(TASK TO CARRY OUT): Find every line in the records below that contains "position", and copy it.

(DATA SUPPLIED):
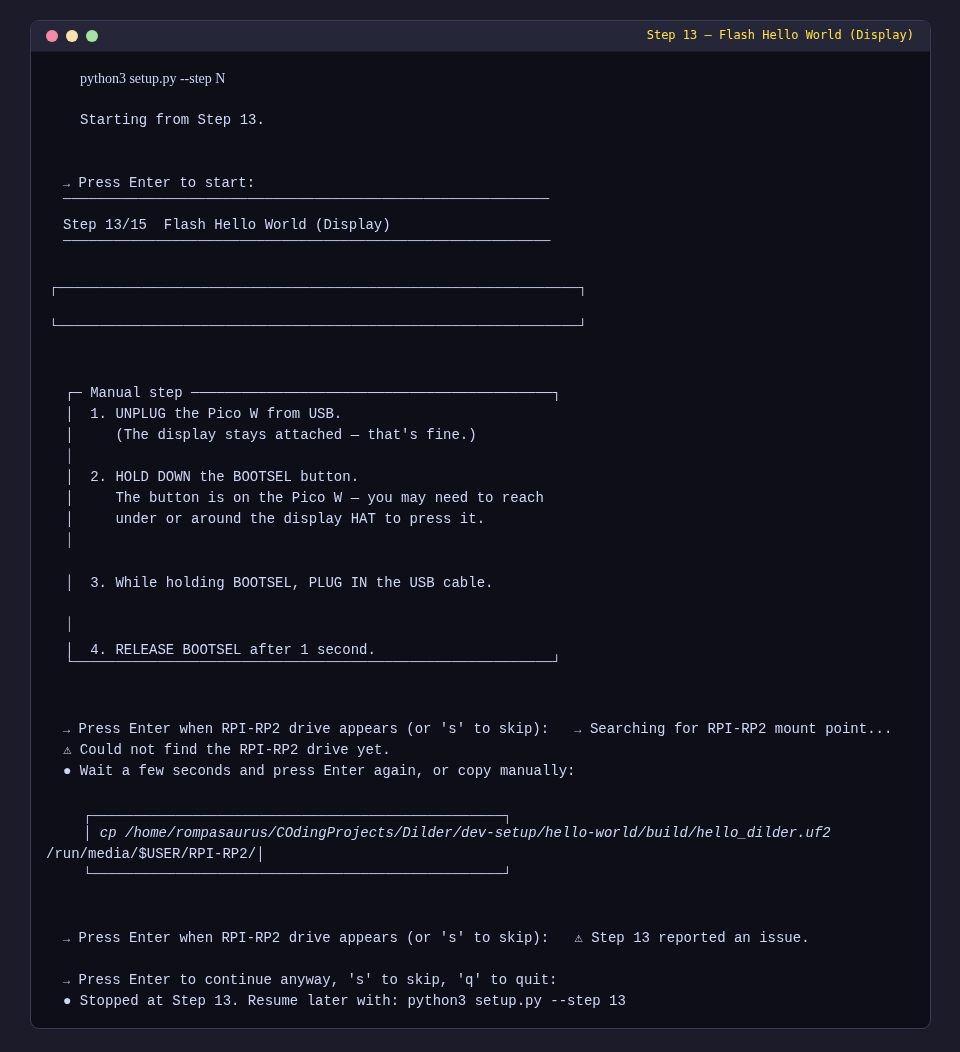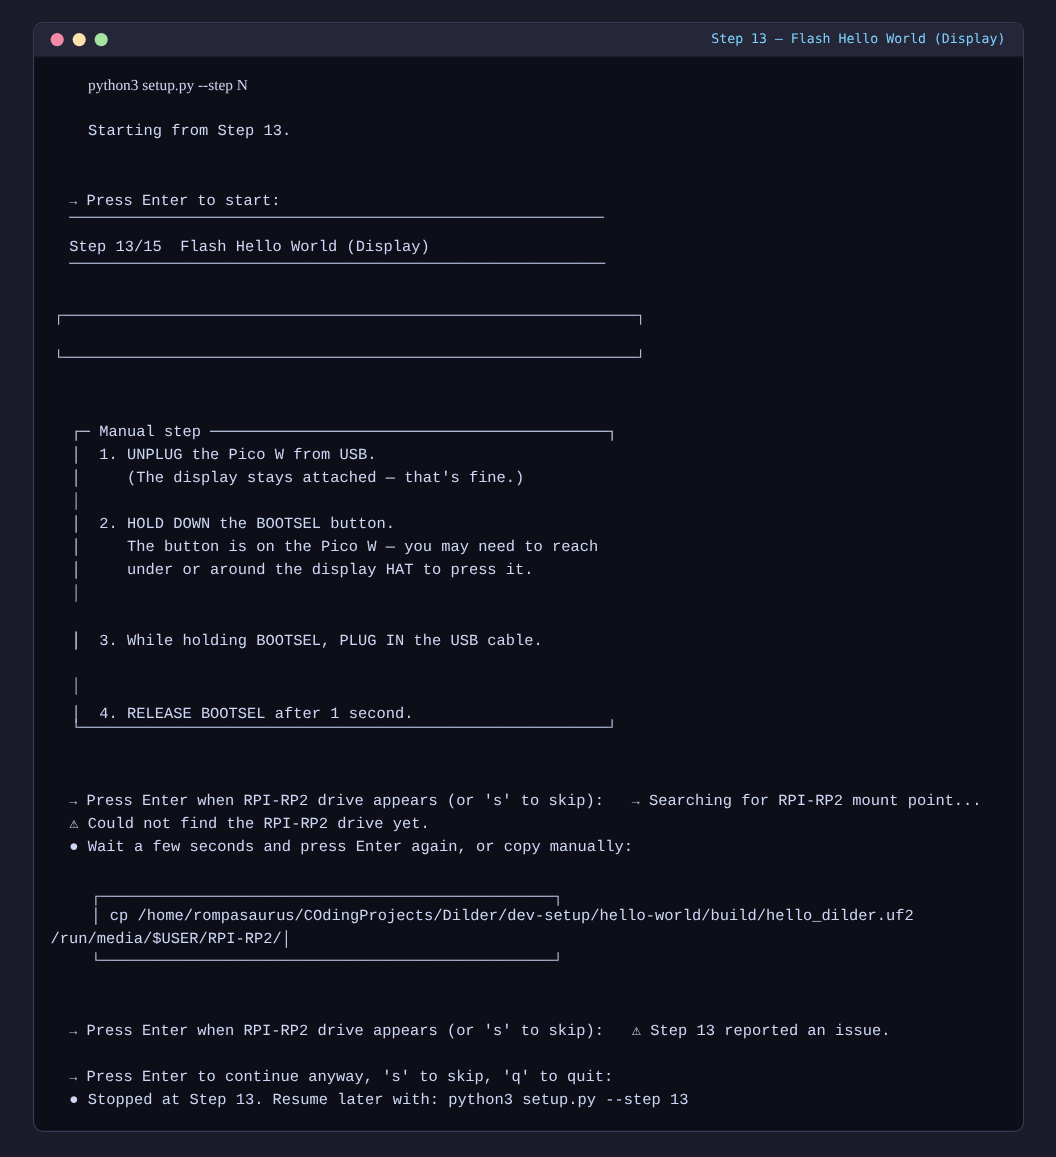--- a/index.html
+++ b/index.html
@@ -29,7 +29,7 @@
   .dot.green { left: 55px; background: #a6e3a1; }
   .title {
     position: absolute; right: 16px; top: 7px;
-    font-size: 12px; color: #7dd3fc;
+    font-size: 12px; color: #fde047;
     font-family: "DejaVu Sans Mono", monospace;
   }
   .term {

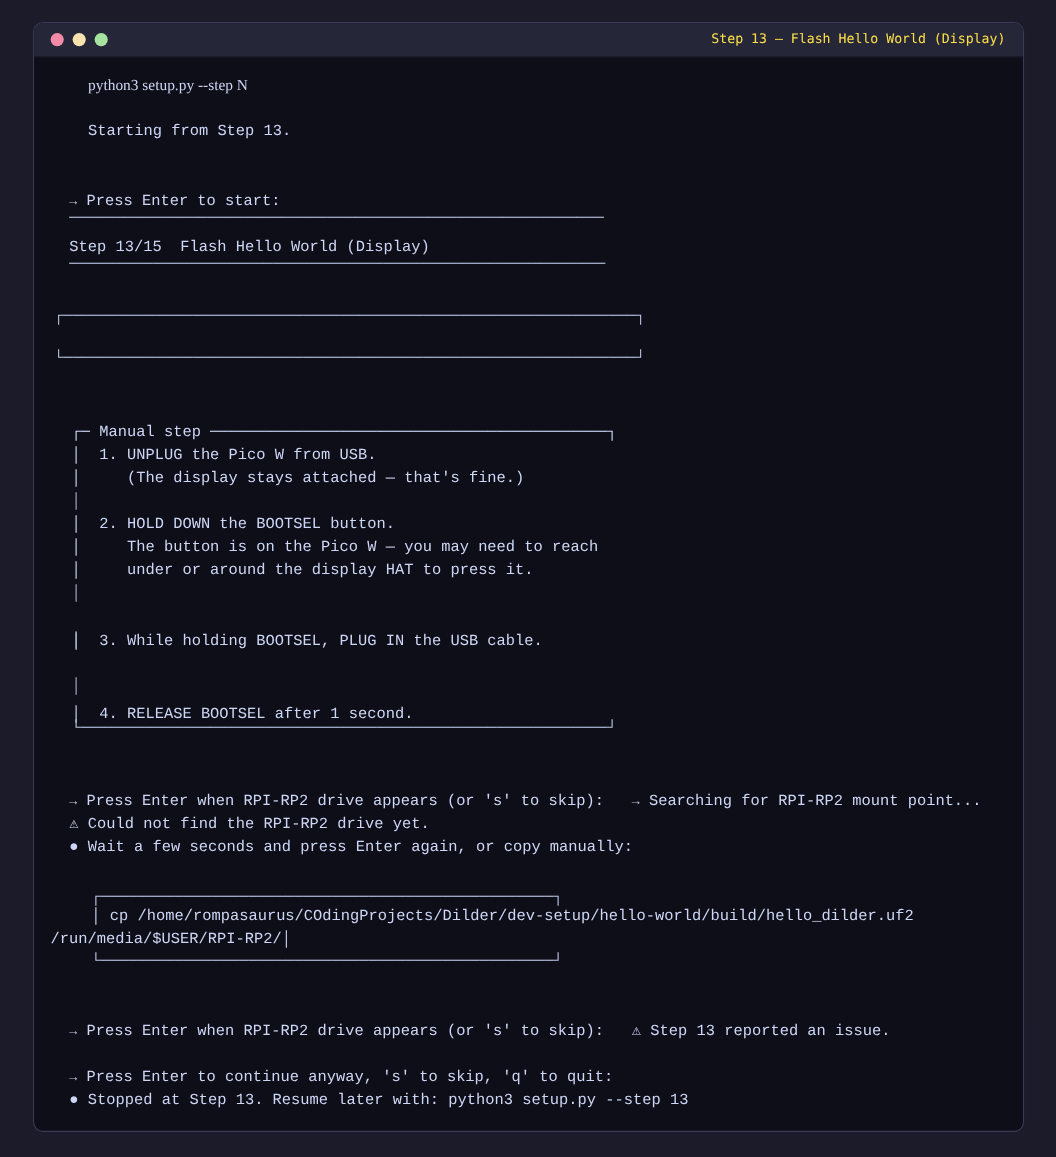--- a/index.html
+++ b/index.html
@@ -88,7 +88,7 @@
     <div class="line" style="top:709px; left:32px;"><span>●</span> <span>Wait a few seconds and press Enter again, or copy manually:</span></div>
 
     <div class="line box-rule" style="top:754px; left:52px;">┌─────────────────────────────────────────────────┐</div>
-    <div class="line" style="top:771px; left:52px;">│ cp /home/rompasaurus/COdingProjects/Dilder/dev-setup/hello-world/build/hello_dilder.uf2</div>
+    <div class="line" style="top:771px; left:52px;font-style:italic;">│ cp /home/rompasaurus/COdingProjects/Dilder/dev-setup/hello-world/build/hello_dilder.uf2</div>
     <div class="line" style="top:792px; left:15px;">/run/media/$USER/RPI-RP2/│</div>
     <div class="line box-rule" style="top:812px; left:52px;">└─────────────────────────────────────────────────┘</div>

--

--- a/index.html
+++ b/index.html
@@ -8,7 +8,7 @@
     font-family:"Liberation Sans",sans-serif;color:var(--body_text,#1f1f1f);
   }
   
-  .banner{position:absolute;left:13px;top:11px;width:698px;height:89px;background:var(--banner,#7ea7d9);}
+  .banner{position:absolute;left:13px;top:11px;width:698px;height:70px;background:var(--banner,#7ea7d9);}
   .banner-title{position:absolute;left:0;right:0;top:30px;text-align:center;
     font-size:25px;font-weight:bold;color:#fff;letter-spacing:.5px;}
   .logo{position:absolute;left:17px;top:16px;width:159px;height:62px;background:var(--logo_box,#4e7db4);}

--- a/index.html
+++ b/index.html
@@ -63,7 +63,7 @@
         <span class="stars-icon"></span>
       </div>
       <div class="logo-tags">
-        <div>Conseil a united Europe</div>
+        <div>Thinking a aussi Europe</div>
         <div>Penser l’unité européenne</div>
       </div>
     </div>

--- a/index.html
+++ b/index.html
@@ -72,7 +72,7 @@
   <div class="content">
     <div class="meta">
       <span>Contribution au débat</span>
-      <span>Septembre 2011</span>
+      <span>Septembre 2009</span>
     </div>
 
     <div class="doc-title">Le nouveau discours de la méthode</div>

(REPLY TO THE EXERCISE):
     position: absolute; right: 16px; top: 7px;
-  .banner{position:absolute;left:13px;top:11px;width:698px;height:89px;background:var(--banner,#7ea7d9);}
+  .banner{position:absolute;left:13px;top:11px;width:698px;height:70px;background:var(--banner,#7ea7d9);}
   .banner-title{position:absolute;left:0;right:0;top:30px;text-align:center;
   .logo{position:absolute;left:17px;top:16px;width:159px;height:62px;background:var(--logo_box,#4e7db4);}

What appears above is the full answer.